Once Isabelle broke my bag the contractions picked up in speed and intensity. Suddenly they weren’t so ‘cute’ anymore and I really had to focus on getting through them one at a time. I labored a lot on the toilet (TMI, sorry) but felt like it really helped speed up the process. In the next couple of hours, I went from 5-10 with some really intense contractions that had me super uncomfortable. Once I hit 10, Isabelle told me she could feel Eliana’s head and said I was close and I could start pushing. This is where things got really weird. With Benaiah, I felt this insane urge to push and literally couldn’t help but not push. With Eliana, I didn’t feel that at all – just insanely painful contractions. I pushed and felt like I was getting no where – and this is where my mental strength started breaking down.

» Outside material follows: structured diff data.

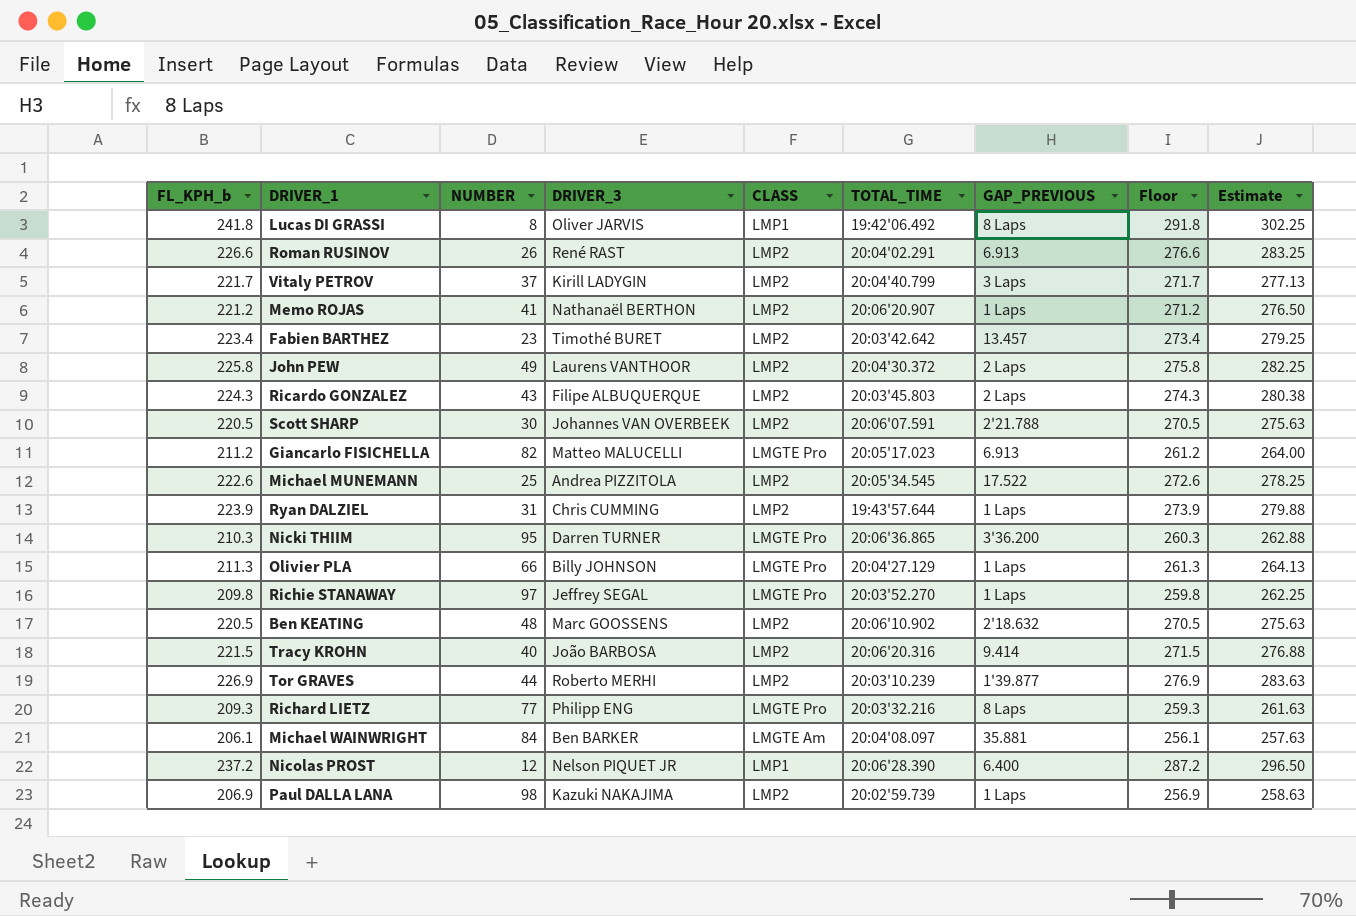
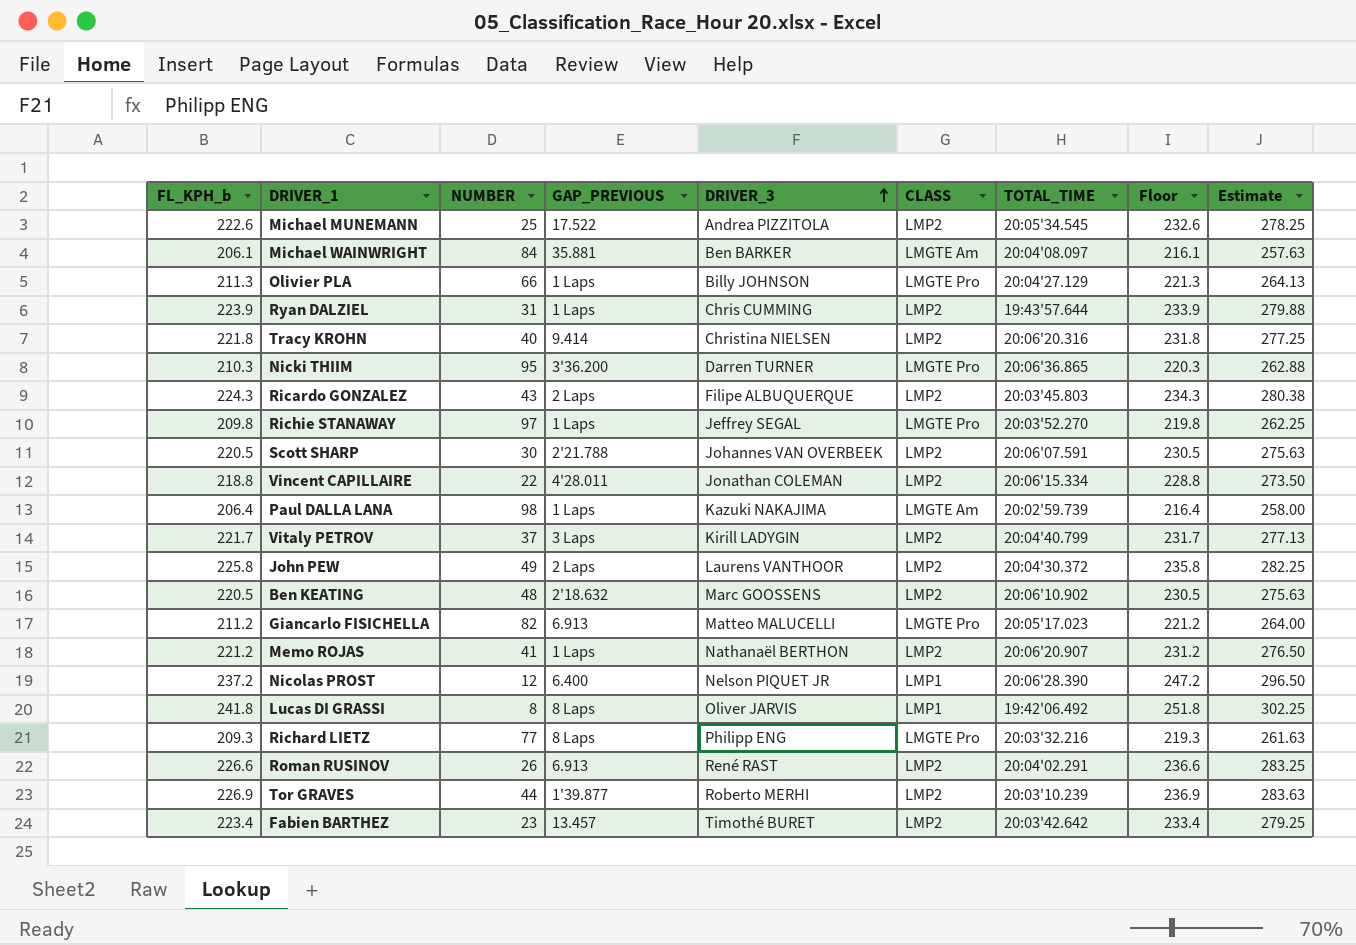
row order: none -> DRIVER_3 ascending
column GAP_PREVIOUS | position: 7 -> 4
column Floor | formula: [FL_KPH_b] + 50 -> [FL_KPH_b] + 10
Tracy KROHN | FL_KPH_b: 221.5 -> 221.8
Tracy KROHN | DRIVER_3: João BARBOSA -> Christina NIELSEN
Tracy KROHN | Estimate: 276.88 -> 277.25
row Vincent CAPILLAIRE: none -> 218.8 | 22 | 4'28.011 | Jonathan COLEMAN | LMP2 | 20:06'15.334 | 228.8 | 273.50
Paul DALLA LANA | FL_KPH_b: 206.9 -> 206.4
Paul DALLA LANA | CLASS: LMP2 -> LMGTE Am
Paul DALLA LANA | Estimate: 258.63 -> 258.00

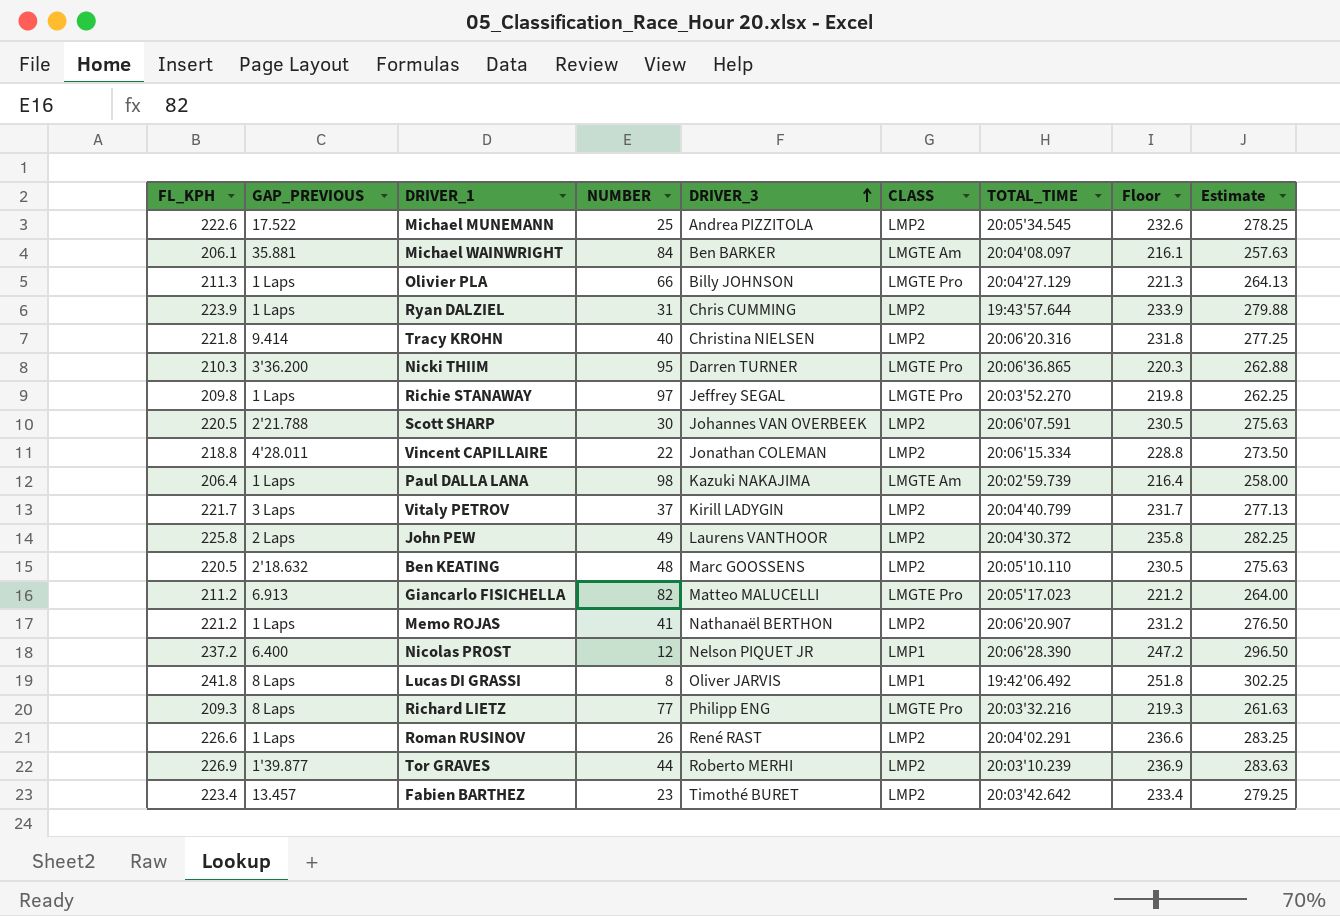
column name: FL_KPH_b -> FL_KPH
column GAP_PREVIOUS | position: 4 -> 2
row Ricardo GONZALEZ: 224.3 | 43 | 2 Laps | Filipe ALBUQUERQUE | LMP2 | 20:03'45.803 | 234.3 | 280.38 -> none
Ben KEATING | TOTAL_TIME: 20:06'10.902 -> 20:05'10.110
Roman RUSINOV | GAP_PREVIOUS: 6.913 -> 1 Laps

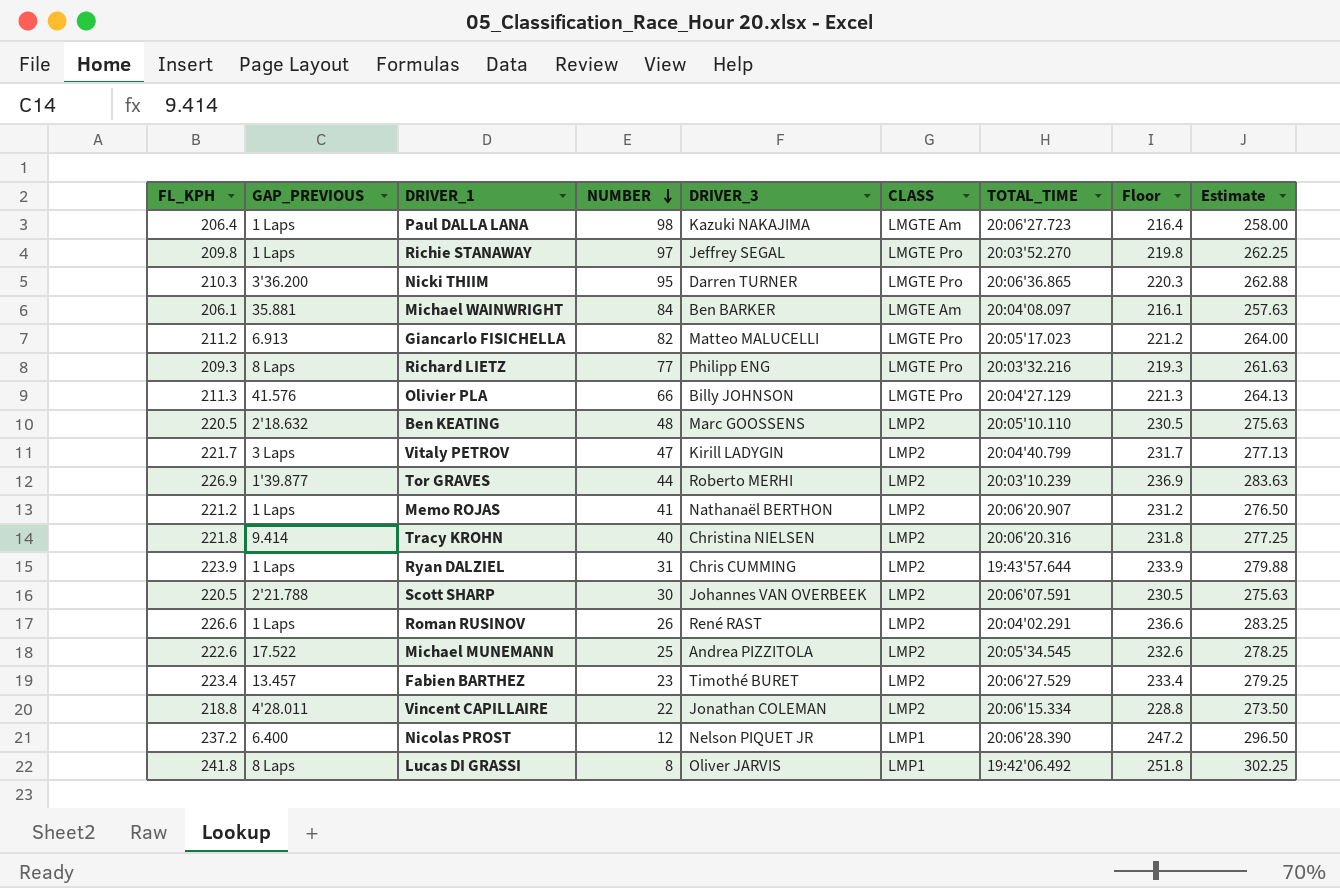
row order: DRIVER_3 ascending -> NUMBER descending
row John PEW: 225.8 | 2 Laps | 49 | Laurens VANTHOOR | LMP2 | 20:04'30.372 | 235.8 | 282.25 -> none
Paul DALLA LANA | TOTAL_TIME: 20:02'59.739 -> 20:06'27.723
Olivier PLA | GAP_PREVIOUS: 1 Laps -> 41.576
Vitaly PETROV | NUMBER: 37 -> 47
Fabien BARTHEZ | TOTAL_TIME: 20:03'42.642 -> 20:06'27.529

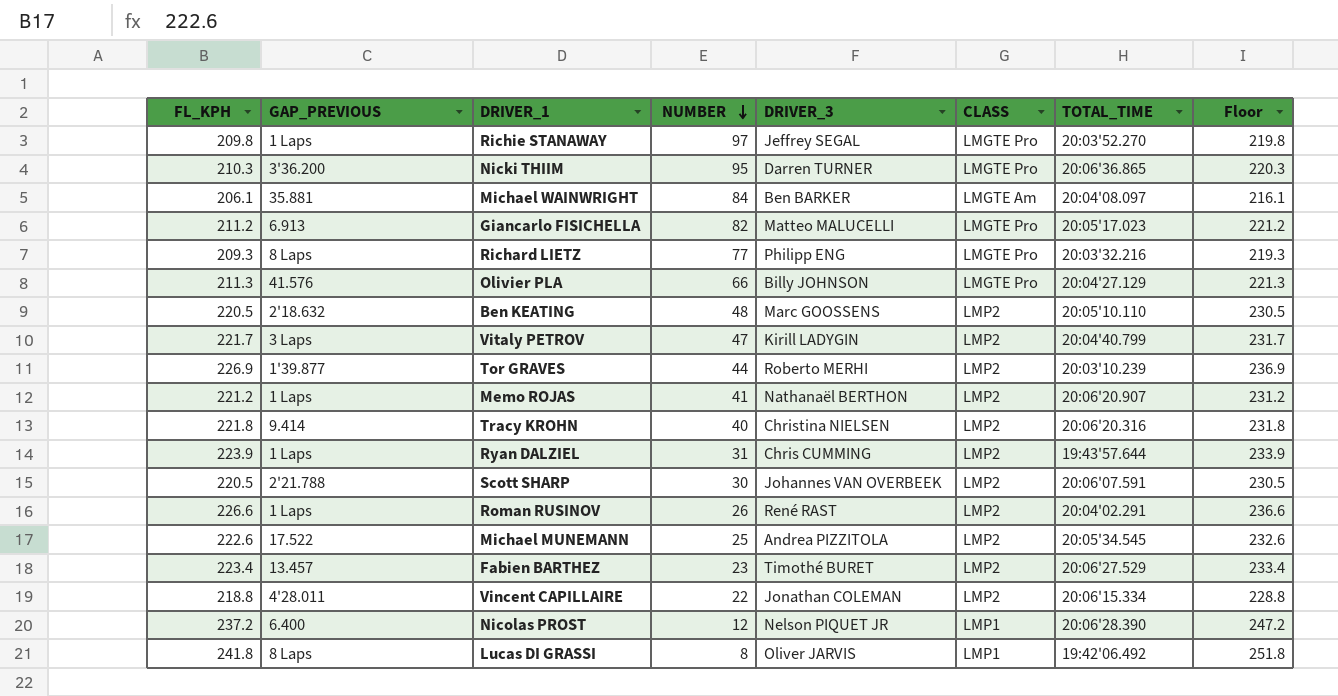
column Estimate | formula: [FL_KPH] * 1.25 -> none
row Paul DALLA LANA: 206.4 | 1 Laps | 98 | Kazuki NAKAJIMA | LMGTE Am | 20:06'27.723 | 216.4 | 258.00 -> none

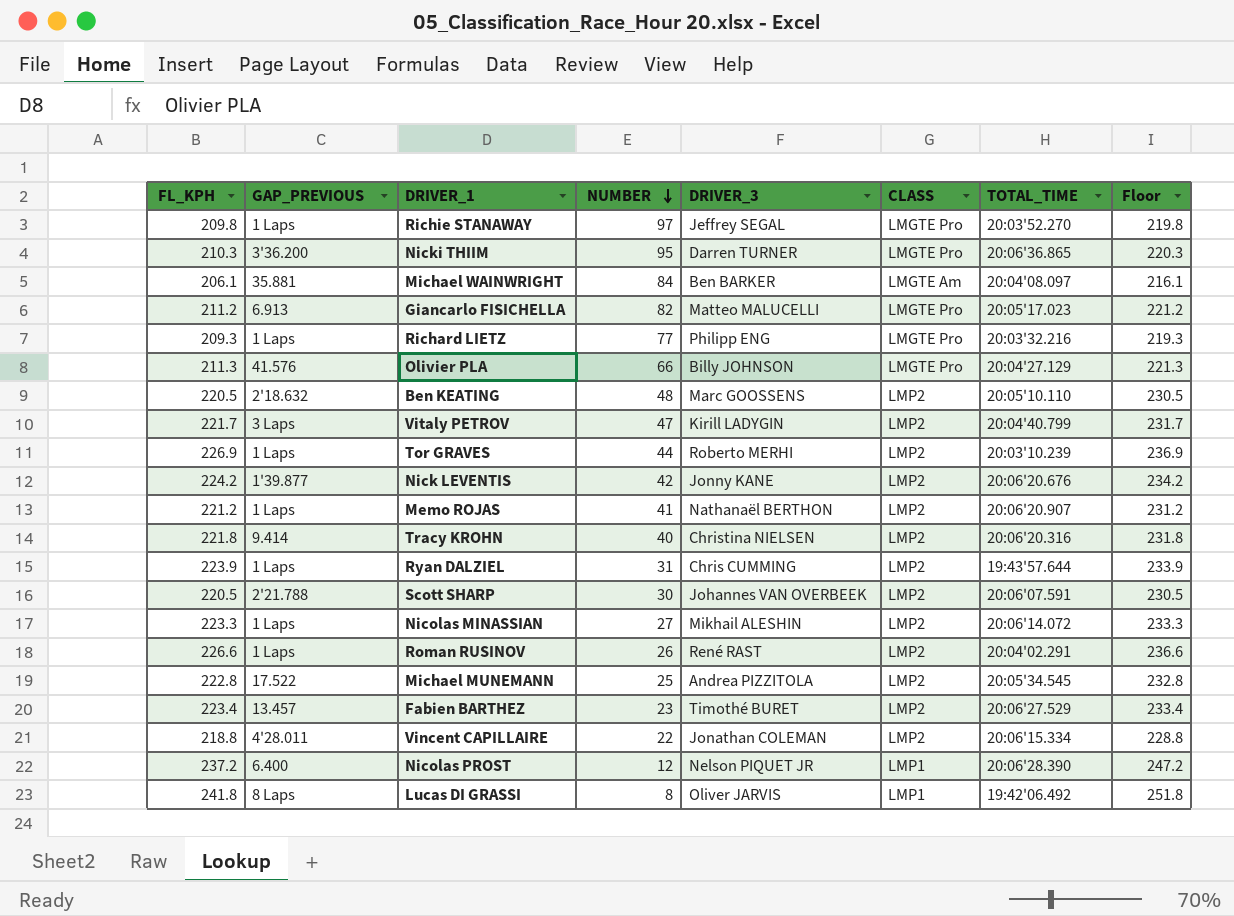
Richard LIETZ | GAP_PREVIOUS: 8 Laps -> 1 Laps
Tor GRAVES | GAP_PREVIOUS: 1'39.877 -> 1 Laps
row Nick LEVENTIS: none -> 224.2 | 1'39.877 | 42 | Jonny KANE | LMP2 | 20:06'20.676 | 234.2
row Nicolas MINASSIAN: none -> 223.3 | 1 Laps | 27 | Mikhail ALESHIN | LMP2 | 20:06'14.072 | 233.3
Michael MUNEMANN | FL_KPH: 222.6 -> 222.8
Michael MUNEMANN | Floor: 232.6 -> 232.8

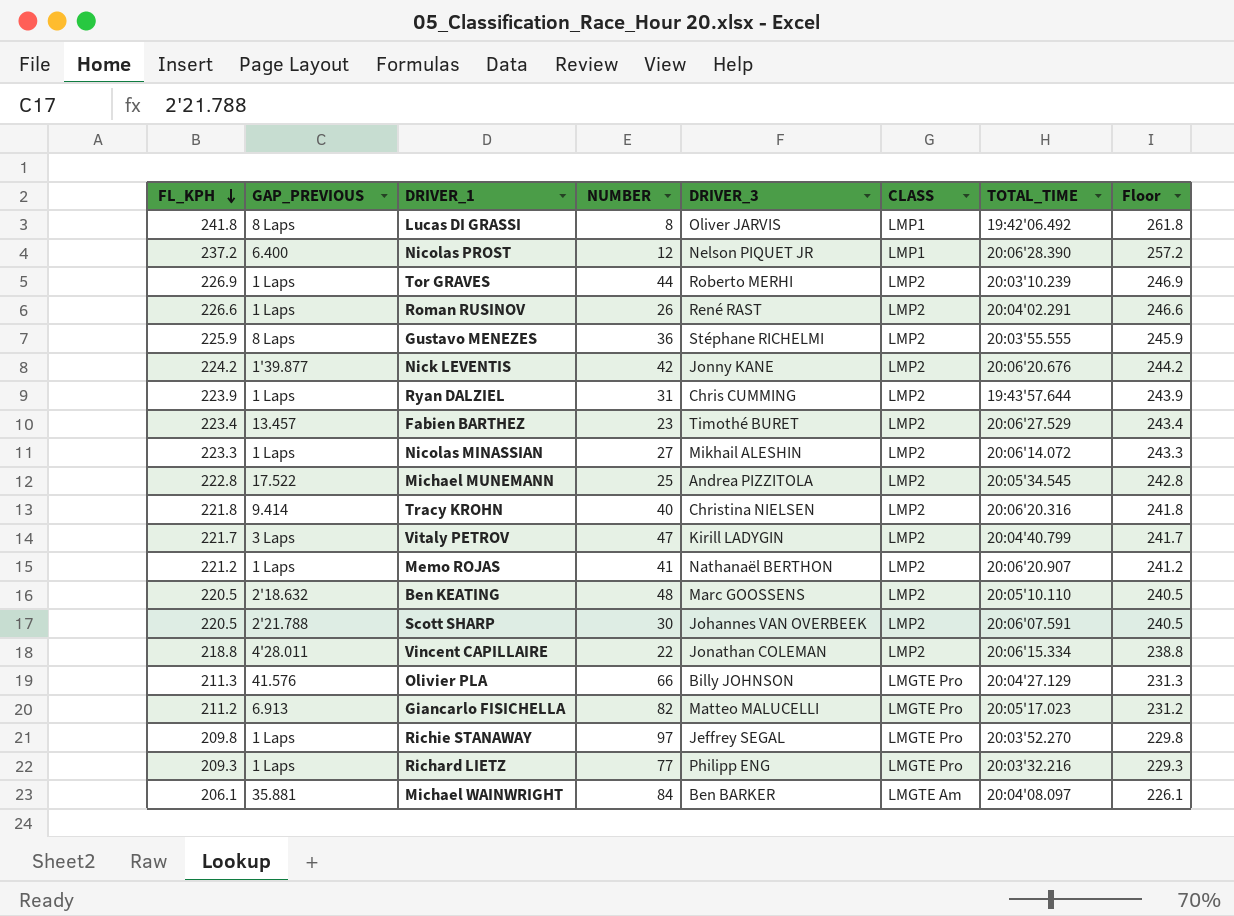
row order: NUMBER descending -> FL_KPH descending
column Floor | formula: [FL_KPH] + 10 -> [FL_KPH] + 20
row Nicki THIIM: 210.3 | 3'36.200 | 95 | Darren TURNER | LMGTE Pro | 20:06'36.865 | 220.3 -> none
row Gustavo MENEZES: none -> 225.9 | 8 Laps | 36 | Stéphane RICHELMI | LMP2 | 20:03'55.555 | 245.9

I pushed with Benaiah for 15 minutes and we flew out. But these contractions and sensations were totally different with Eliana and I had no idea what was going on. At this point too, it was 1 in the morning, and I had been in labor for 21 hours. I was exhausted and didn’t have a ton left in me. I pushed in different positions, squatting, kneeling, in the birthing pool but nothing was “working.” I started to feel defeated and confused, discouraged and honestly like I couldn’t give anymore.

I am not a crier and I have a really high pain tolerance, but those contractions and during the 3 hours of pushing (!! yes three hours #insane) I started crying and kind of feeling slightly like I lost my mojo. I felt a little like a crazy person and in despair (I even started falling asleep in between contractions and then waking up to some of the most insane pain I’ve ever felt. That was fun.). I kept saying over and over again, “I am so tired” “I have nothing left in me” “I just want to make it stop” and poor Landon had to help walk with me through it. Shelly, Isabelle, and Landon were the BEST support team and Landon was my hero. He kept giving me really intense counter pressure and encouraged me when I needed it the most.

After three hours of pushing, I was at the end of my rope and everyone could tell. At one point, Shelly looked at me and told me that they were going to let me push for 10 more minutes and if she didn’t come, we would go get help (most likely and epidural and rest.) (PSA – during the entire time they had been monitoring her heartbeat and she was doing great. Just stubborn. haha) I blinked back tears of relief and sorrow. I didn’t want to have to transfer (I couldn’t even handle the idea of a car ride at that point) and also saw that there was relief if I needed it. A couple thoughts swirling my mind at this point – was “No, I don’t want to transfer, she is coming one way or not” “relief sounds so sweet, but I don’t think I could take the pain of the car ride.” “She has to come now, but I don’t think I have the strength to make her come.”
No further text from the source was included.